(Extracted records)
====

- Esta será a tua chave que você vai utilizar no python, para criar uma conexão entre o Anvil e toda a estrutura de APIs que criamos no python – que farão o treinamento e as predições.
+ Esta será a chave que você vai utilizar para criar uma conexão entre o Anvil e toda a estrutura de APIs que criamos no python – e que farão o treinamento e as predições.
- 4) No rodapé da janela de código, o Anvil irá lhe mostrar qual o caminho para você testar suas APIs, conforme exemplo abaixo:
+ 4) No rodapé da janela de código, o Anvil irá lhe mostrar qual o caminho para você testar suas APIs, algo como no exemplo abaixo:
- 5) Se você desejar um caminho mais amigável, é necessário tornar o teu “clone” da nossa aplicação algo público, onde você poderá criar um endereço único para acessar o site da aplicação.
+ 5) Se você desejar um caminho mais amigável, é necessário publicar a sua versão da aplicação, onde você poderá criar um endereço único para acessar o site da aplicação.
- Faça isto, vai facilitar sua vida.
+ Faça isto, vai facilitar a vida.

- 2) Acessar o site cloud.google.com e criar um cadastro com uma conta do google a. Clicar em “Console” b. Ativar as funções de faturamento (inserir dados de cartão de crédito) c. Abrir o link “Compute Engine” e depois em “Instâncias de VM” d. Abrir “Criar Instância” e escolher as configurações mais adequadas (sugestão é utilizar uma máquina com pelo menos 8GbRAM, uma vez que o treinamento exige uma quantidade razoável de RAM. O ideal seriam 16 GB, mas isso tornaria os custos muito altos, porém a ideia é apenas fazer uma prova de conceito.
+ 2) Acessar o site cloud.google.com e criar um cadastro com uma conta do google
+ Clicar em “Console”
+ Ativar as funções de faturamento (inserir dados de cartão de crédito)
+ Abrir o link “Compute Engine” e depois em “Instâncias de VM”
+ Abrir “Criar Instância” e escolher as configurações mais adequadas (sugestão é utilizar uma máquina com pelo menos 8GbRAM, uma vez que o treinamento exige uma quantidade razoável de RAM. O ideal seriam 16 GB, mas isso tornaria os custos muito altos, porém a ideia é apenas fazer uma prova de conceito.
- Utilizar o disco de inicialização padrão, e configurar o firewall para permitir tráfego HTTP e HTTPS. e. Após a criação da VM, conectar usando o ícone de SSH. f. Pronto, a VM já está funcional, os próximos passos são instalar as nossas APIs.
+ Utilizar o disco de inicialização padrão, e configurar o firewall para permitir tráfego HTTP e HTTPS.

====

## [Problem to work on]
Among the records, find every line holding the word "qual" and copy it.

## [Output below]
- 4) No rodapé da janela de código, o Anvil irá lhe mostrar qual o caminho para você testar suas APIs, conforme exemplo abaixo:
+ 4) No rodapé da janela de código, o Anvil irá lhe mostrar qual o caminho para você testar suas APIs, algo como no exemplo abaixo:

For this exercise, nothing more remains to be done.